MATERIAL PROVIDED: Begin
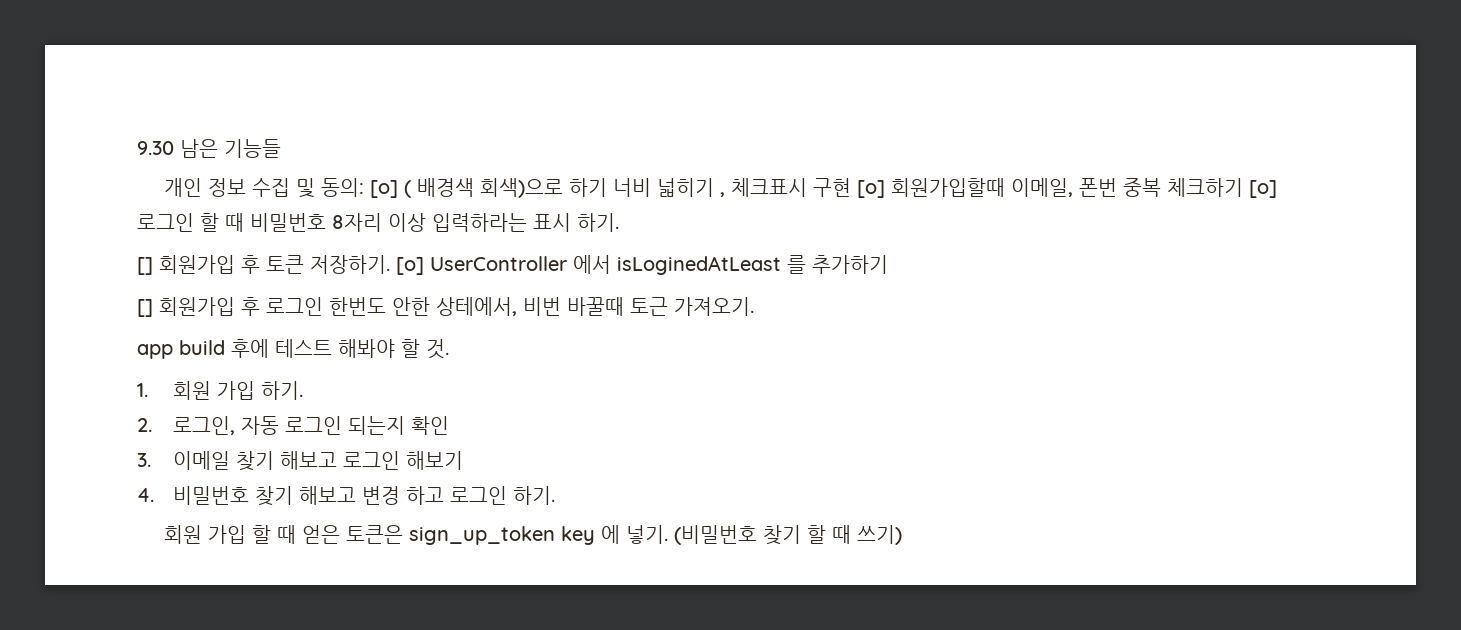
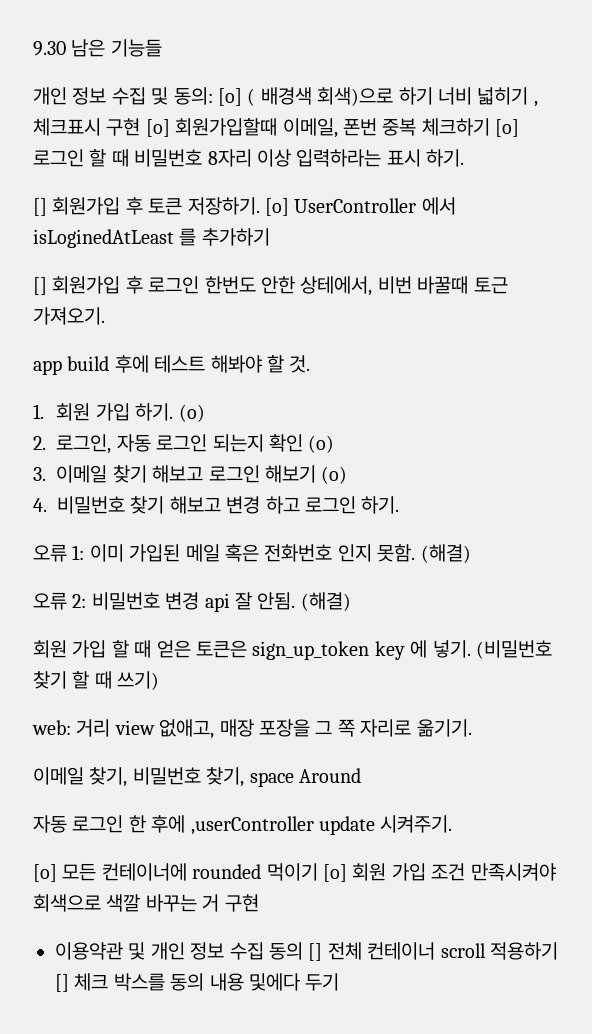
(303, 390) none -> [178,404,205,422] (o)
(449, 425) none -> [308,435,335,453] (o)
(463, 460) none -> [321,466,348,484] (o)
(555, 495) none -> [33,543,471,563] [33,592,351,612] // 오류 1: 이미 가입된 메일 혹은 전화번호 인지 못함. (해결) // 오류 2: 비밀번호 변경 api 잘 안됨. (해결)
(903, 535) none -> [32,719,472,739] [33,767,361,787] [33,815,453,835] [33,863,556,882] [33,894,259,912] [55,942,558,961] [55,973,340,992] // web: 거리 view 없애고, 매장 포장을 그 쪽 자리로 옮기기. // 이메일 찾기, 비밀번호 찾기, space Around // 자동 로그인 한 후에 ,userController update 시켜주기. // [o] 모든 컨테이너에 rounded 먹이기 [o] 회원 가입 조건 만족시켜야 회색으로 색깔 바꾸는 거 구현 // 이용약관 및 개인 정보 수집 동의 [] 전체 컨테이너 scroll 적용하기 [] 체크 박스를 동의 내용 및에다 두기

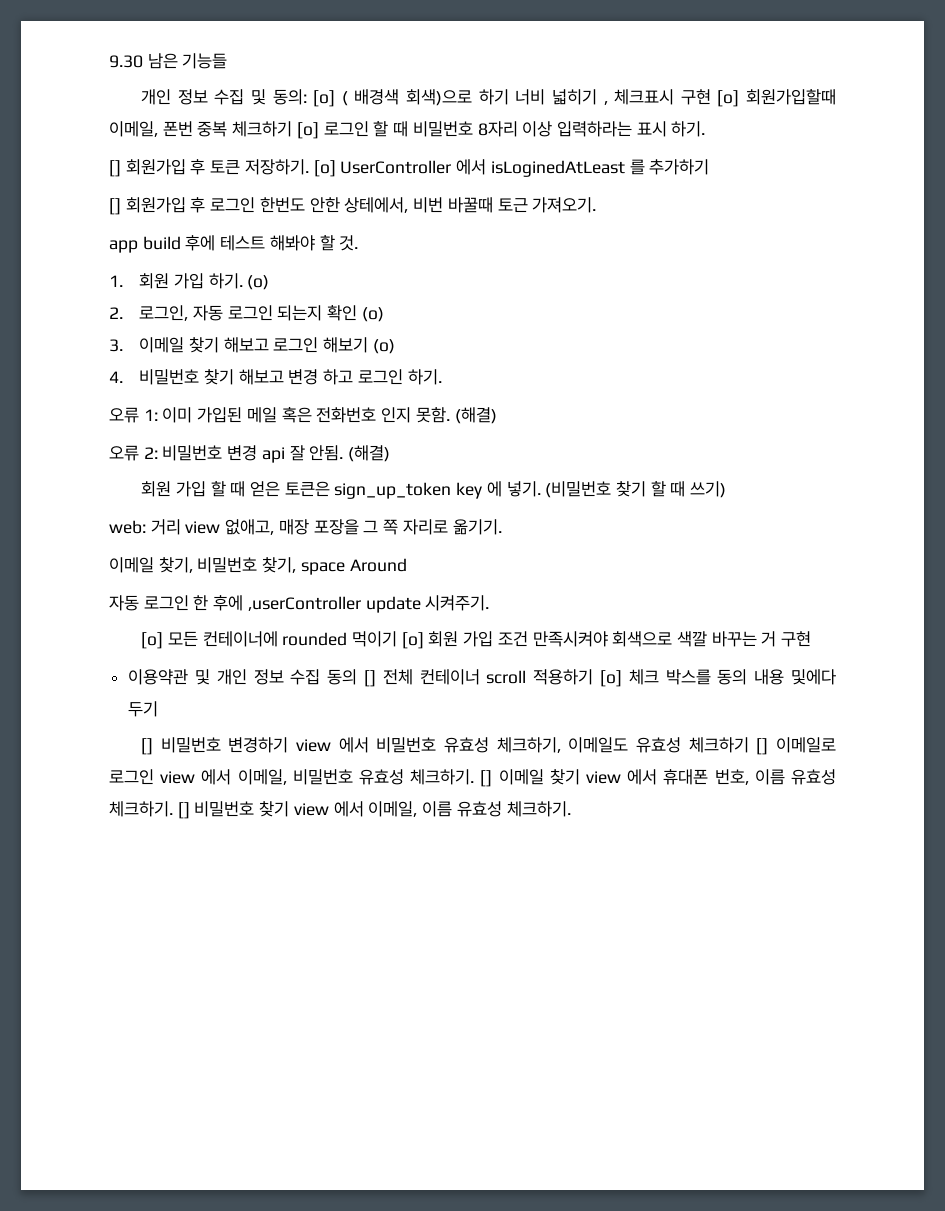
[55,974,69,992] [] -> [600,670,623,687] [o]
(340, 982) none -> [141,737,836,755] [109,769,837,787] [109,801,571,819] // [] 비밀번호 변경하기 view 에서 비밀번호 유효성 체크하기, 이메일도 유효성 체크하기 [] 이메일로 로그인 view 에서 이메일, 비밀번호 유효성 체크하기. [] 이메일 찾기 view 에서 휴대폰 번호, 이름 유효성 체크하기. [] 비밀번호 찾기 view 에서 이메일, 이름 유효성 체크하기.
MATERIAL PROVIDED: End
MATERIAL PROVIDED: Begin
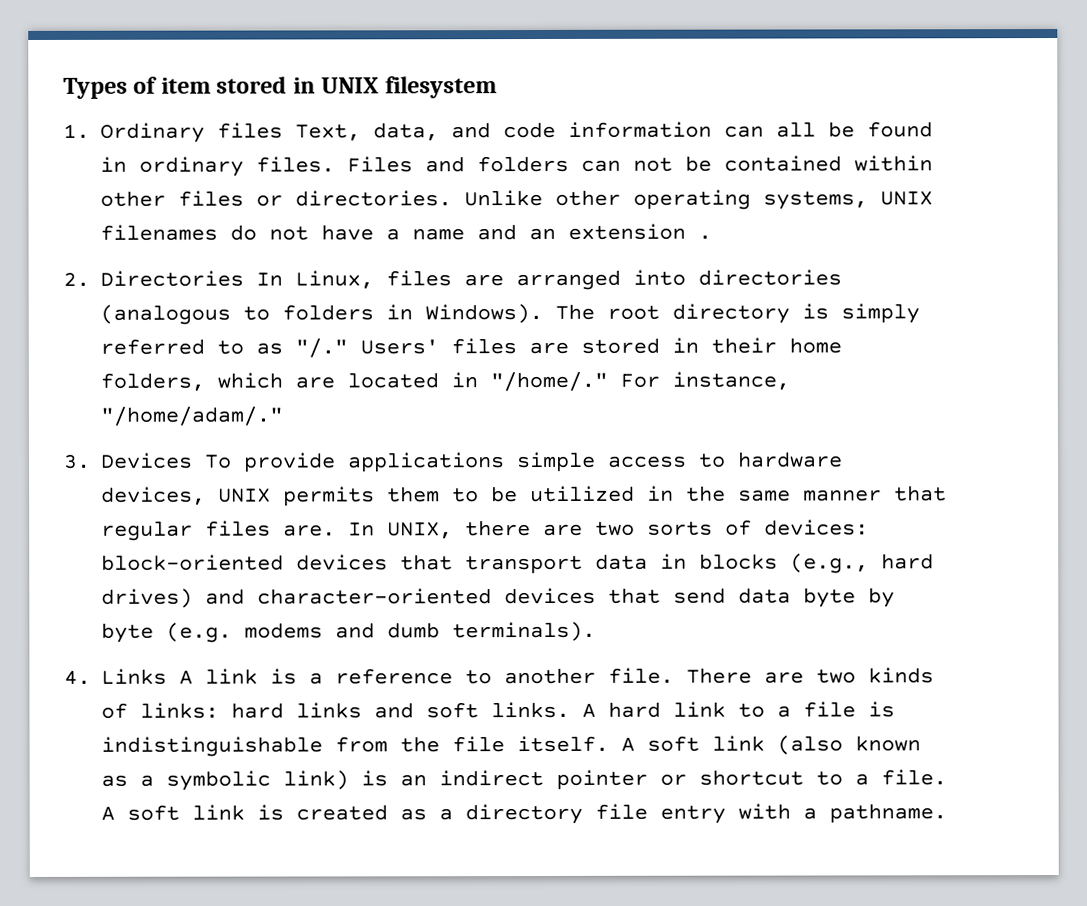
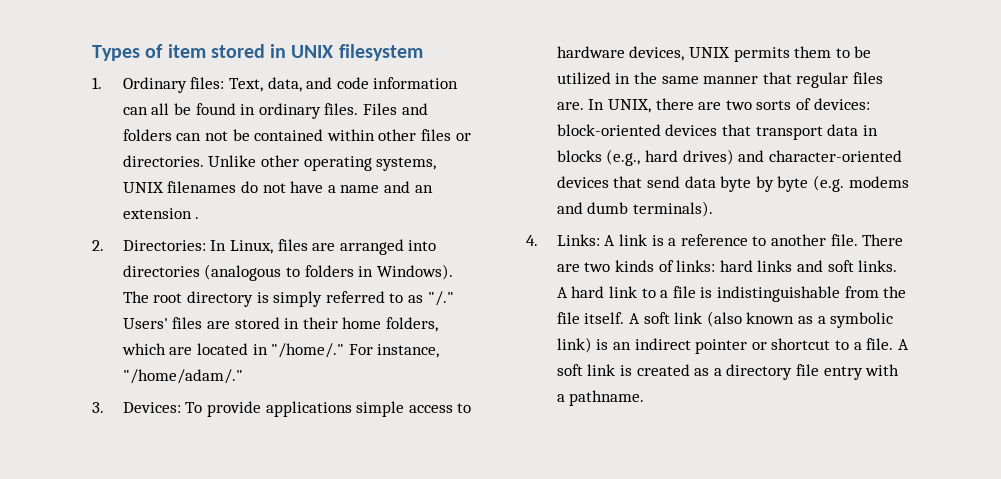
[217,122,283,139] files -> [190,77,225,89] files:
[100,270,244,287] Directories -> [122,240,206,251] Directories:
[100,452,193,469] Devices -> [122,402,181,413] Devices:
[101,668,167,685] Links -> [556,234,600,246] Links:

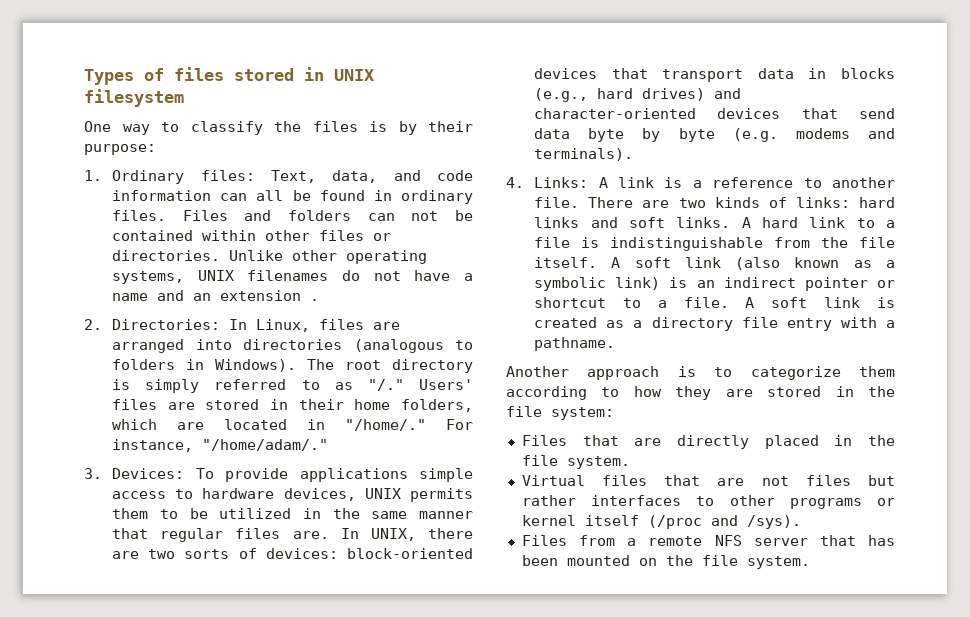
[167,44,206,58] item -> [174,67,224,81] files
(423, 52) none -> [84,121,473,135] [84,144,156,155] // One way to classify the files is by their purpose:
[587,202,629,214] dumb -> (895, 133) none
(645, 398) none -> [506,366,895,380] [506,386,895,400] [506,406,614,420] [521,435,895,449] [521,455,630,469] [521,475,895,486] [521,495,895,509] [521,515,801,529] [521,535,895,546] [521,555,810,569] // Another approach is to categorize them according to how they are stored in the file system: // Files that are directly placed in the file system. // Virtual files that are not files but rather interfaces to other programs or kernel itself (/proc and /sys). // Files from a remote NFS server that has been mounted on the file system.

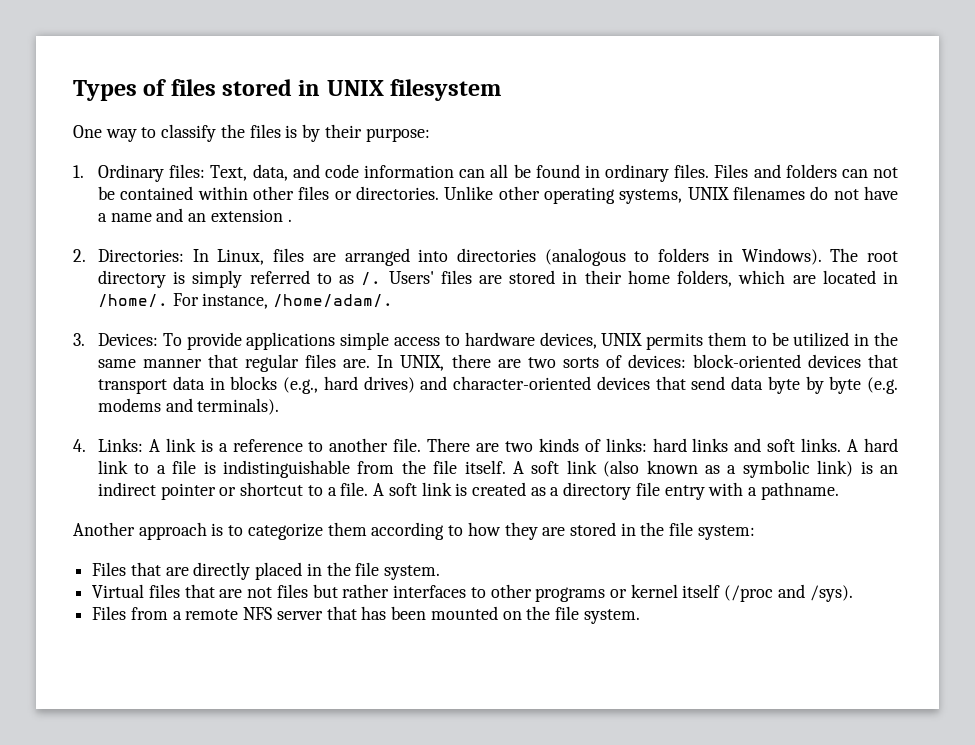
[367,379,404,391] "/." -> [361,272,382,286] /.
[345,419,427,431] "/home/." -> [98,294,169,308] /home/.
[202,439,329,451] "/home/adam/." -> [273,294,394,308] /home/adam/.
MATERIAL PROVIDED: End
MATERIAL PROVIDED: Begin
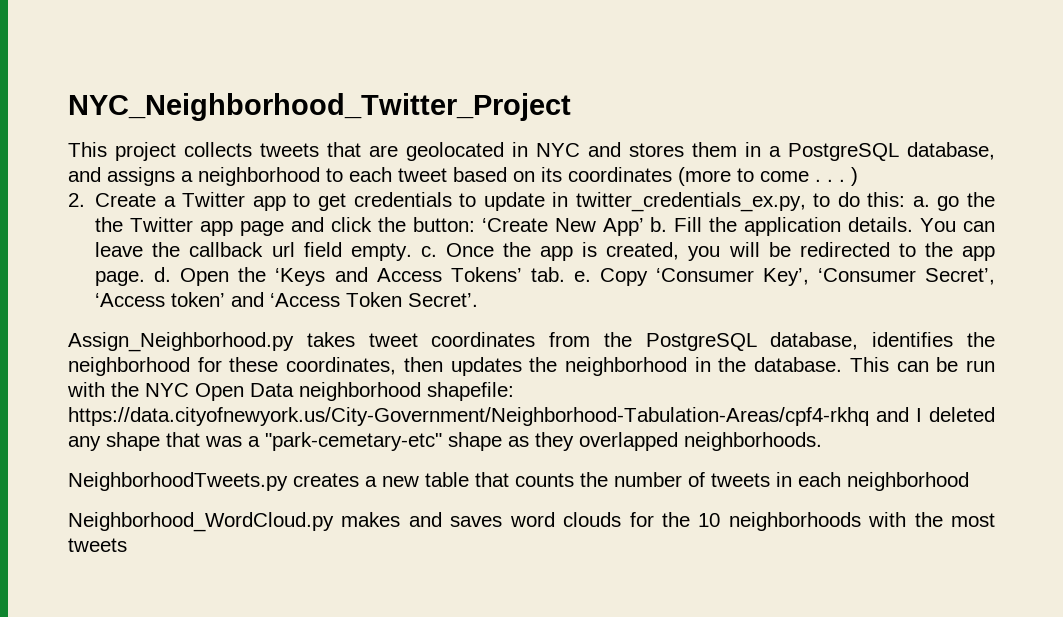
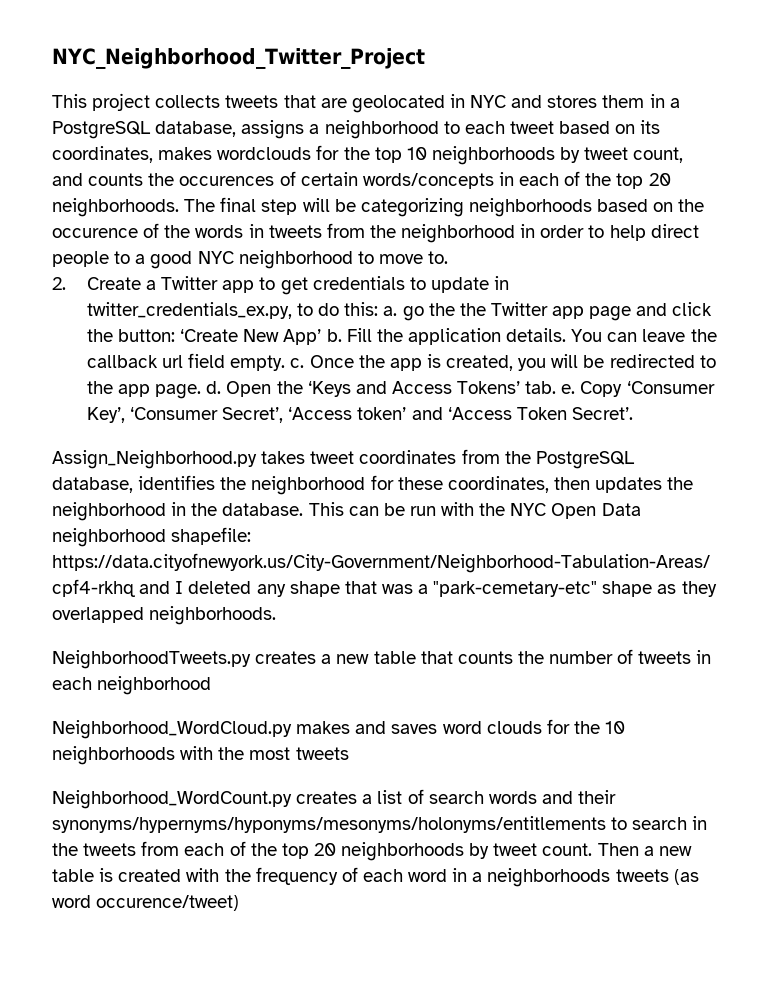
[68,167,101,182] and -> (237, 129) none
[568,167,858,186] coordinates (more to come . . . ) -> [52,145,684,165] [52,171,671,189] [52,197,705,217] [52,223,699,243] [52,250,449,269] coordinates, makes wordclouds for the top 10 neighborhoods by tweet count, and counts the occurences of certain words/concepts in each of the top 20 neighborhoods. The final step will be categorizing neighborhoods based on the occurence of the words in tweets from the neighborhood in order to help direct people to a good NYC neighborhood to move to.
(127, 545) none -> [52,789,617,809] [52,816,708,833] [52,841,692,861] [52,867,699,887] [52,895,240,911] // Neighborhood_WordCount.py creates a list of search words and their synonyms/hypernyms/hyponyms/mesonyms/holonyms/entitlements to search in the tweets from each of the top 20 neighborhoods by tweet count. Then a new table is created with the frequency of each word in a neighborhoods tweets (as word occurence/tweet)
MATERIAL PROVIDED: End
- ABOUT THIS TASK -
Using the entries above, extract exactly the lines from the one that contains "(903, 535) none" through the one that contains "[55,974,69,992] [] -> [600,670,623,687] [o]". Do not carry over any pictures.

- OUTPUT OF THE TASK -
(903, 535) none -> [32,719,472,739] [33,767,361,787] [33,815,453,835] [33,863,556,882] [33,894,259,912] [55,942,558,961] [55,973,340,992] // web: 거리 view 없애고, 매장 포장을 그 쪽 자리로 옮기기. // 이메일 찾기, 비밀번호 찾기, space Around // 자동 로그인 한 후에 ,userController update 시켜주기. // [o] 모든 컨테이너에 rounded 먹이기 [o] 회원 가입 조건 만족시켜야 회색으로 색깔 바꾸는 거 구현 // 이용약관 및 개인 정보 수집 동의 [] 전체 컨테이너 scroll 적용하기 [] 체크 박스를 동의 내용 및에다 두기

[55,974,69,992] [] -> [600,670,623,687] [o]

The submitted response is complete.